A second federal inquiry added: “[Continental’s distributors] are nearly all dummies, set up to insulate the Continental Press Service against the charge that it deals directly with persons engaged in illegal operations.”
This then was the atmosphere when, in 1946, the Outfit got serious about its desire to control the underworld sector of the wire business. For years, Ragen, owner of Continental Press, had rebuffed Outfit attempts to work their way into his operation. Ragen later testified that he had once been approached by Frank Nitti, who told him, “If you come along with us, we will kill [owner] Annenberg in twenty-four hours.” Ragen refused, and Annenberg mollified the gang by paying them $1 million a year in protection fees.

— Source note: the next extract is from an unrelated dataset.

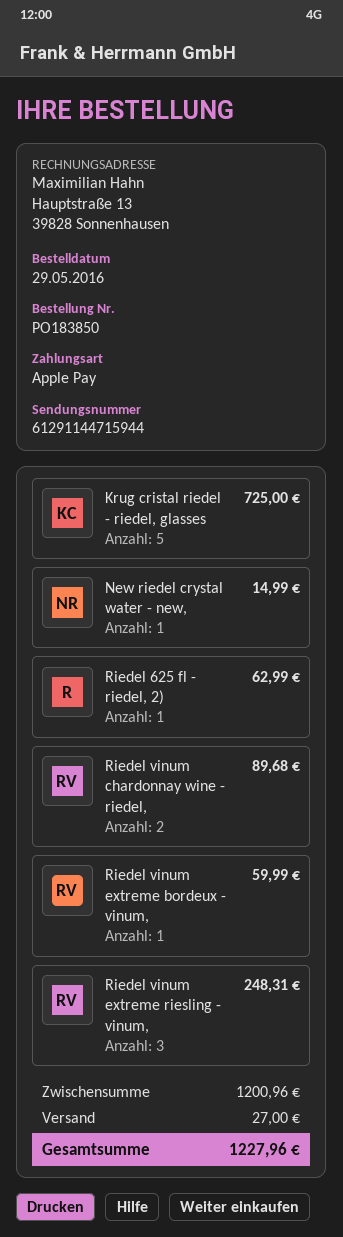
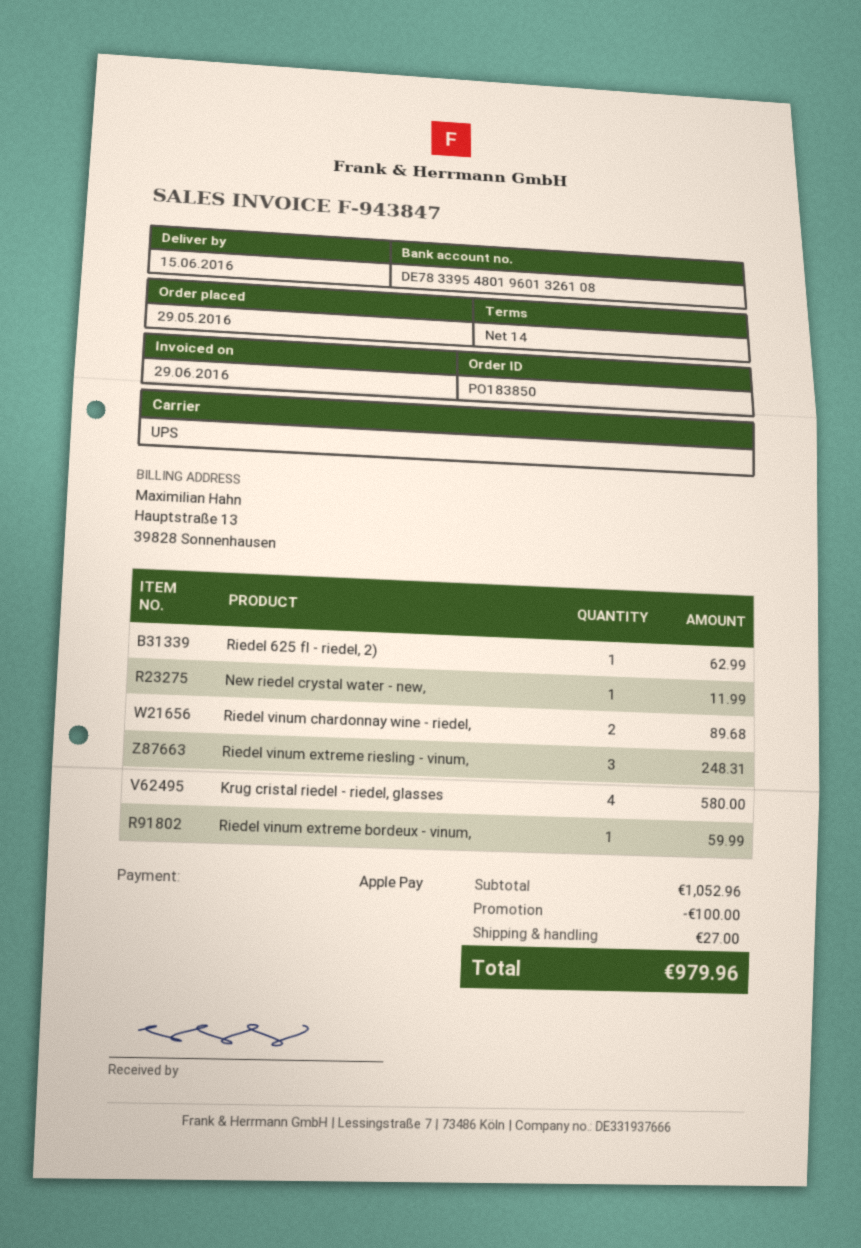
Krug cristal riedel - riedel, glasses: 5 for 725.00 -> 4 for 580.00
New riedel crystal water - new,: 1 for 14.99 -> 1 for 11.99
subtotal: 1200.96 -> 1052.96
discount: none -> 100.00
total: 1227.96 -> 979.96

For
years under Annenberg, Nationwide had coexisted in a delicate standoff with the Outfit, but now Nationwide’s descendant, Ragen’s Continental, began to view the Outfit as its enemy.
Eventually, Accardo and the Outfit, tired of waiting to take over Continental, formed their own service, Trans-America, with their Commission partners in New York. The new venture, referred to in Chicago as the Dago Wire Service, peddled wire information pirated from Ragen’s Continental Press. The Outfit also ordered their thousands of bookies to buy the pirated information from Trans-America. One noncompliant bookie, Harry “Red” Richmond, was gunned down in front of his own home. Gamblers loyal to Continental were ordered to get out of town. One who ignored the order, an ex-con named Frank Covilli, was shot to death in early 1946. The furious James Ragen understandably decided to revoke the Outfit’s no-fee status, prompting a bitter war of words with the gang’s accountant, Jake Guzik. Ragen requested a meeting to defuse the growing tension. Joe Accardo agreed and dispatched his master negotiator, Curly Humphreys. Accompanying Humphreys to the powwow in Jake Guzik’s Room 1837 in the Chicagoan Hotel were Guzik and the mobbed-up state senator Dan Serritella, who was also Guzik’s partner in a scratch-sheet operation.
Curly’s initial suggestion, that Ragen sell his Chicago franchise, the Midwest Wire, to the Outfit, was rejected by Ragen. As his last offer, Humphreys gave Ragen the option of giving the Outfit 40 percent of his profits. As Ragen later described: “I said to Humphreys, ’Why should you want to be a party in breaking up something that is supplying your books with news, and which if there was an alliance of any kind or deal, and Edgar Hoover found out about it, he would chop up the business?’ [Humphreys] went on to try and sell me that Hoover need not know7 anything about this. We argued for an hour.”